%%
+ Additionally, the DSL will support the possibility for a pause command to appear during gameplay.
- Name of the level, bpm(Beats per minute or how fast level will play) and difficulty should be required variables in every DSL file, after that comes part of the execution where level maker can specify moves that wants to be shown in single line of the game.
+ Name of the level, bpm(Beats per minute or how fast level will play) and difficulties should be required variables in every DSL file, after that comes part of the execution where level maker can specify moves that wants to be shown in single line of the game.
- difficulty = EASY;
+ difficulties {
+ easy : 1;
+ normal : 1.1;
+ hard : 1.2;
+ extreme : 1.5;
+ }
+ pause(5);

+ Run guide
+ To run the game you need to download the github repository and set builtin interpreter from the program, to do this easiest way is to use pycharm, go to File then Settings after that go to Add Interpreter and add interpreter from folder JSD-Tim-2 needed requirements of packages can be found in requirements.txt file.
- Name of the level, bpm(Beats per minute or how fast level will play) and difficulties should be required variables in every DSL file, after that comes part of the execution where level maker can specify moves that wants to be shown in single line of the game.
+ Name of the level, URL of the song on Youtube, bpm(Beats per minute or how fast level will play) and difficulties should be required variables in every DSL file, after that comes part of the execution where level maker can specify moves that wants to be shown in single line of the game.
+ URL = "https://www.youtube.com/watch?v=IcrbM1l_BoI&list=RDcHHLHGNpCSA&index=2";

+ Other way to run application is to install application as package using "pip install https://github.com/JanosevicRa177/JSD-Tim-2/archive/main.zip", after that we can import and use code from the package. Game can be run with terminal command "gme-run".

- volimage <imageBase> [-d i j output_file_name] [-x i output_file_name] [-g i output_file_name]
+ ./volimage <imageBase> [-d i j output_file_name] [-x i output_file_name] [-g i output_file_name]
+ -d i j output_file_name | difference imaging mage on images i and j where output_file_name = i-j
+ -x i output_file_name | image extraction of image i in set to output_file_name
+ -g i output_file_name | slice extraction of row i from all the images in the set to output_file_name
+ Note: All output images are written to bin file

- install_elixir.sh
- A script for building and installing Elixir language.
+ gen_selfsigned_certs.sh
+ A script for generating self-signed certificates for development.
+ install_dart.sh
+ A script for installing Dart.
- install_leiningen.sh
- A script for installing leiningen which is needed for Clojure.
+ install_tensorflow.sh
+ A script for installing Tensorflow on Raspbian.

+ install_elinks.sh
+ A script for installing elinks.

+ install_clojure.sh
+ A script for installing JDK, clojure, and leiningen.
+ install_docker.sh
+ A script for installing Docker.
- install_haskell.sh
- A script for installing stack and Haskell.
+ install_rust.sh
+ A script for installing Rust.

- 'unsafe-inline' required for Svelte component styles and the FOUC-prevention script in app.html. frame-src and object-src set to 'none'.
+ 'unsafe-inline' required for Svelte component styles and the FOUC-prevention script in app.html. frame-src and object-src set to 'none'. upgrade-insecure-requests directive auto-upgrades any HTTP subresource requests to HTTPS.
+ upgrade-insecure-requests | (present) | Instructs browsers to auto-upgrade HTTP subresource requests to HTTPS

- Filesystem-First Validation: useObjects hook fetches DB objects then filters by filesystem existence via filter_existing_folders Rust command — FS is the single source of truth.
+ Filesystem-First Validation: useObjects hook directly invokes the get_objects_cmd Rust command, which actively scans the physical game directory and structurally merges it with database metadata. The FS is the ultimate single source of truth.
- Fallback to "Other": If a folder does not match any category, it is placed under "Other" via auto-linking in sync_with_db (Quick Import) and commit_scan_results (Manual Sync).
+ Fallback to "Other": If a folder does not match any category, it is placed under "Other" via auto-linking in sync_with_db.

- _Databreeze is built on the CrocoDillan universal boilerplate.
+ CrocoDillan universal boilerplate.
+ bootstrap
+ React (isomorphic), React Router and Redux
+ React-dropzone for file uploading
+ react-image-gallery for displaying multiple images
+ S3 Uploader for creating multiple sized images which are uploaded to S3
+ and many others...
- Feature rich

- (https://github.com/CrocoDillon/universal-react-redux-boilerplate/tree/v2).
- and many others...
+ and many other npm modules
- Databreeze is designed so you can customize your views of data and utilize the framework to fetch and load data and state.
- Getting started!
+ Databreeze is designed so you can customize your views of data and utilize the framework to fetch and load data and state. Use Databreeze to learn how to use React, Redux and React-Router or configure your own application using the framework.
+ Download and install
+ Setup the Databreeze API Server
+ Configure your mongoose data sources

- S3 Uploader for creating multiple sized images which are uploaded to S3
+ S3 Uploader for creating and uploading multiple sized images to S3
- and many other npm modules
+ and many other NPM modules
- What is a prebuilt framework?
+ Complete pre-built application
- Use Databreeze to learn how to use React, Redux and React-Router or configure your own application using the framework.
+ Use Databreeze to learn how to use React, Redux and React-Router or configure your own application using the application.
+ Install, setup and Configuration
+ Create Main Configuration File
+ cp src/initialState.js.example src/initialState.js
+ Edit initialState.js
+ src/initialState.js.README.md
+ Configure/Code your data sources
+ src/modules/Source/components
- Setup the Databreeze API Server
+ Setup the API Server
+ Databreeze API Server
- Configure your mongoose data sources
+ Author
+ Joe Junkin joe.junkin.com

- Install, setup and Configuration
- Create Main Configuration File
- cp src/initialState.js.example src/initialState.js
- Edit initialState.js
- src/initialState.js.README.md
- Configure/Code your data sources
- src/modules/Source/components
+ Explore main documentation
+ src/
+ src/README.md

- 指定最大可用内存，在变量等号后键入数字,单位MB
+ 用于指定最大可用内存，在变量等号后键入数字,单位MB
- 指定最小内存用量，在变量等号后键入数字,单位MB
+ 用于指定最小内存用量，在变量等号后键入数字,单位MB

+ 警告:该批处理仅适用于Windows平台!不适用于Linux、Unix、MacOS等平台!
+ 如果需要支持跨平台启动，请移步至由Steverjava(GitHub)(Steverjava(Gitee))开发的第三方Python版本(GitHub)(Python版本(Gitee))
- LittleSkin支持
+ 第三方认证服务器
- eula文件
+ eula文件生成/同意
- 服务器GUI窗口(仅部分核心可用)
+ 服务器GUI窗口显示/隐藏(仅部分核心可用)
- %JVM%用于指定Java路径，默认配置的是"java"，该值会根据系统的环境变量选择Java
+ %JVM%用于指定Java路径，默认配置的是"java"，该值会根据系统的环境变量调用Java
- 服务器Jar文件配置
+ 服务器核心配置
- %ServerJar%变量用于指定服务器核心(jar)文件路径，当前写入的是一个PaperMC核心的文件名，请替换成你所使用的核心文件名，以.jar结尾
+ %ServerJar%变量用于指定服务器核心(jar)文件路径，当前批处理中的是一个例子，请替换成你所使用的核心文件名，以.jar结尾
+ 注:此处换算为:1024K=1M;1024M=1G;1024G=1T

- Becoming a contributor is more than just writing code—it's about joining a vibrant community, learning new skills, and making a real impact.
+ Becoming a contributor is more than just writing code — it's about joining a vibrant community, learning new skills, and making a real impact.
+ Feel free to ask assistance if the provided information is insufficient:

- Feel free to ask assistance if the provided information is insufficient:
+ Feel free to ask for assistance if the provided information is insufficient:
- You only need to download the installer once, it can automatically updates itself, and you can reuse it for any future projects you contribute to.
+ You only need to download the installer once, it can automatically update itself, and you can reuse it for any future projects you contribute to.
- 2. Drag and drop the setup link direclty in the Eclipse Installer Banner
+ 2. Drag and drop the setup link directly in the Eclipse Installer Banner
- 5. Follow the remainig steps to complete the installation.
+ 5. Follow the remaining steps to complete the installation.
%%
Your goal
Return every line of the preceding records in which the word "sized" appears.

Answer
+ S3 Uploader for creating multiple sized images which are uploaded to S3
- S3 Uploader for creating multiple sized images which are uploaded to S3
+ S3 Uploader for creating and uploading multiple sized images to S3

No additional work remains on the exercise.